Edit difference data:
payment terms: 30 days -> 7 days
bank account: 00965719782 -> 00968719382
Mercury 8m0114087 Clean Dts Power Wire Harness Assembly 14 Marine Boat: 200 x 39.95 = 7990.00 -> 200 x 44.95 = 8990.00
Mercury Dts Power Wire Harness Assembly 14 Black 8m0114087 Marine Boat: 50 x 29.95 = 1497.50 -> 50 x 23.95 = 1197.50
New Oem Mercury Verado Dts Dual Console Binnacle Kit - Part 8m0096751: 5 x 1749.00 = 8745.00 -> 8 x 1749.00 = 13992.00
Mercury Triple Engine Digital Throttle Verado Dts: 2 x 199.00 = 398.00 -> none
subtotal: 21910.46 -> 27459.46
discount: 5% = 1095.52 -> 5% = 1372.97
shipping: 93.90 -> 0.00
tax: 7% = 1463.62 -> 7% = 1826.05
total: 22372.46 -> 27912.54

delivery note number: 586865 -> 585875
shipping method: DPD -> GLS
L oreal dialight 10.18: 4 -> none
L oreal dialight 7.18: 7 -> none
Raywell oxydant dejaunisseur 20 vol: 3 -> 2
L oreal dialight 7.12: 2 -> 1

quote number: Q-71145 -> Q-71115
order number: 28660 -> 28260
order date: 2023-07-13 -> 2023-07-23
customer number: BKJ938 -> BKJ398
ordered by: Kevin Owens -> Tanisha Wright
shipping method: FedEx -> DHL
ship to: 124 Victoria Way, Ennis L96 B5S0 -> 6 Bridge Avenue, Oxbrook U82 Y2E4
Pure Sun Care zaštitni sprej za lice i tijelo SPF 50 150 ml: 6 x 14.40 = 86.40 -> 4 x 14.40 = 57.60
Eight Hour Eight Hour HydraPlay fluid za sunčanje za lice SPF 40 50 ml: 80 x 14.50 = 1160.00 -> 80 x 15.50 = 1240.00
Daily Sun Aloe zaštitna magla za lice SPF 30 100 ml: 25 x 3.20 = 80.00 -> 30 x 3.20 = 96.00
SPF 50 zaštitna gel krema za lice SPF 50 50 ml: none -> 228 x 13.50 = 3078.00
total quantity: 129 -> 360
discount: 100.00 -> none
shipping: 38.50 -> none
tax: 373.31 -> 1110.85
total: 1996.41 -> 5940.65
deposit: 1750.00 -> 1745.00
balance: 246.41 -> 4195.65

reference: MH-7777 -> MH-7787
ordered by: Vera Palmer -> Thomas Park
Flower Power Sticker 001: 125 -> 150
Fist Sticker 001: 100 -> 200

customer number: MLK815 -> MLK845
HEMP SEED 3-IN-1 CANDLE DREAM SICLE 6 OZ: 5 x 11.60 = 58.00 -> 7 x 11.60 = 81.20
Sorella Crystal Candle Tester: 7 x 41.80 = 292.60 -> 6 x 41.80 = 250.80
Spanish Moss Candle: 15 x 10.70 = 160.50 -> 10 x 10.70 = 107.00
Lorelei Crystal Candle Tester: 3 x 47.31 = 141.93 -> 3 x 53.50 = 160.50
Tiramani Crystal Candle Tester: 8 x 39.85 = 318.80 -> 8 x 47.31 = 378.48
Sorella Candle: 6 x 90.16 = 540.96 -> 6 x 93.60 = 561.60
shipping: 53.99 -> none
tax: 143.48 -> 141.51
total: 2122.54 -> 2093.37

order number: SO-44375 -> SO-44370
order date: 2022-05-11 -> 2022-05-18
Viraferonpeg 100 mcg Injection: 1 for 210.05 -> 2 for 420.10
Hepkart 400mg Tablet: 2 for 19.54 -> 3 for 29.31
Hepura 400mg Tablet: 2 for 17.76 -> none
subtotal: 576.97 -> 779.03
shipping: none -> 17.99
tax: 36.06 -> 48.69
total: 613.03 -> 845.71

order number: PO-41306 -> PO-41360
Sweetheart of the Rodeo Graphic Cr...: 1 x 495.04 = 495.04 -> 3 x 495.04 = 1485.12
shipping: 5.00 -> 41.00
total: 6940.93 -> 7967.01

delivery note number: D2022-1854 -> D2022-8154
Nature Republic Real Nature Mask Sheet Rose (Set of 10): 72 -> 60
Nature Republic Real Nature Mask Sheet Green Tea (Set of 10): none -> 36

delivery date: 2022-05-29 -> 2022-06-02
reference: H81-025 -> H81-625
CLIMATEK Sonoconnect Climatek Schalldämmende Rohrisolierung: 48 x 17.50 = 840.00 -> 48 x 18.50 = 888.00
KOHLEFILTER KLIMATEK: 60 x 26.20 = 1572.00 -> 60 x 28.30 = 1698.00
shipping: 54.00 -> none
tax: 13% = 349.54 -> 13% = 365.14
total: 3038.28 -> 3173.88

• Work required
Each record above is to be reproduced verbatim.

• Solution to this task
payment terms: 30 days -> 7 days
bank account: 00965719782 -> 00968719382
Mercury 8m0114087 Clean Dts Power Wire Harness Assembly 14 Marine Boat: 200 x 39.95 = 7990.00 -> 200 x 44.95 = 8990.00
Mercury Dts Power Wire Harness Assembly 14 Black 8m0114087 Marine Boat: 50 x 29.95 = 1497.50 -> 50 x 23.95 = 1197.50
New Oem Mercury Verado Dts Dual Console Binnacle Kit - Part 8m0096751: 5 x 1749.00 = 8745.00 -> 8 x 1749.00 = 13992.00
Mercury Triple Engine Digital Throttle Verado Dts: 2 x 199.00 = 398.00 -> none
subtotal: 21910.46 -> 27459.46
discount: 5% = 1095.52 -> 5% = 1372.97
shipping: 93.90 -> 0.00
tax: 7% = 1463.62 -> 7% = 1826.05
total: 22372.46 -> 27912.54

delivery note number: 586865 -> 585875
shipping method: DPD -> GLS
L oreal dialight 10.18: 4 -> none
L oreal dialight 7.18: 7 -> none
Raywell oxydant dejaunisseur 20 vol: 3 -> 2
L oreal dialight 7.12: 2 -> 1

quote number: Q-71145 -> Q-71115
order number: 28660 -> 28260
order date: 2023-07-13 -> 2023-07-23
customer number: BKJ938 -> BKJ398
ordered by: Kevin Owens -> Tanisha Wright
shipping method: FedEx -> DHL
ship to: 124 Victoria Way, Ennis L96 B5S0 -> 6 Bridge Avenue, Oxbrook U82 Y2E4
Pure Sun Care zaštitni sprej za lice i tijelo SPF 50 150 ml: 6 x 14.40 = 86.40 -> 4 x 14.40 = 57.60
Eight Hour Eight Hour HydraPlay fluid za sunčanje za lice SPF 40 50 ml: 80 x 14.50 = 1160.00 -> 80 x 15.50 = 1240.00
Daily Sun Aloe zaštitna magla za lice SPF 30 100 ml: 25 x 3.20 = 80.00 -> 30 x 3.20 = 96.00
SPF 50 zaštitna gel krema za lice SPF 50 50 ml: none -> 228 x 13.50 = 3078.00
total quantity: 129 -> 360
discount: 100.00 -> none
shipping: 38.50 -> none
tax: 373.31 -> 1110.85
total: 1996.41 -> 5940.65
deposit: 1750.00 -> 1745.00
balance: 246.41 -> 4195.65

reference: MH-7777 -> MH-7787
ordered by: Vera Palmer -> Thomas Park
Flower Power Sticker 001: 125 -> 150
Fist Sticker 001: 100 -> 200

customer number: MLK815 -> MLK845
HEMP SEED 3-IN-1 CANDLE DREAM SICLE 6 OZ: 5 x 11.60 = 58.00 -> 7 x 11.60 = 81.20
Sorella Crystal Candle Tester: 7 x 41.80 = 292.60 -> 6 x 41.80 = 250.80
Spanish Moss Candle: 15 x 10.70 = 160.50 -> 10 x 10.70 = 107.00
Lorelei Crystal Candle Tester: 3 x 47.31 = 141.93 -> 3 x 53.50 = 160.50
Tiramani Crystal Candle Tester: 8 x 39.85 = 318.80 -> 8 x 47.31 = 378.48
Sorella Candle: 6 x 90.16 = 540.96 -> 6 x 93.60 = 561.60
shipping: 53.99 -> none
tax: 143.48 -> 141.51
total: 2122.54 -> 2093.37

order number: SO-44375 -> SO-44370
order date: 2022-05-11 -> 2022-05-18
Viraferonpeg 100 mcg Injection: 1 for 210.05 -> 2 for 420.10
Hepkart 400mg Tablet: 2 for 19.54 -> 3 for 29.31
Hepura 400mg Tablet: 2 for 17.76 -> none
subtotal: 576.97 -> 779.03
shipping: none -> 17.99
tax: 36.06 -> 48.69
total: 613.03 -> 845.71

order number: PO-41306 -> PO-41360
Sweetheart of the Rodeo Graphic Cr...: 1 x 495.04 = 495.04 -> 3 x 495.04 = 1485.12
shipping: 5.00 -> 41.00
total: 6940.93 -> 7967.01

delivery note number: D2022-1854 -> D2022-8154
Nature Republic Real Nature Mask Sheet Rose (Set of 10): 72 -> 60
Nature Republic Real Nature Mask Sheet Green Tea (Set of 10): none -> 36

delivery date: 2022-05-29 -> 2022-06-02
reference: H81-025 -> H81-625
CLIMATEK Sonoconnect Climatek Schalldämmende Rohrisolierung: 48 x 17.50 = 840.00 -> 48 x 18.50 = 888.00
KOHLEFILTER KLIMATEK: 60 x 26.20 = 1572.00 -> 60 x 28.30 = 1698.00
shipping: 54.00 -> none
tax: 13% = 349.54 -> 13% = 365.14
total: 3038.28 -> 3173.88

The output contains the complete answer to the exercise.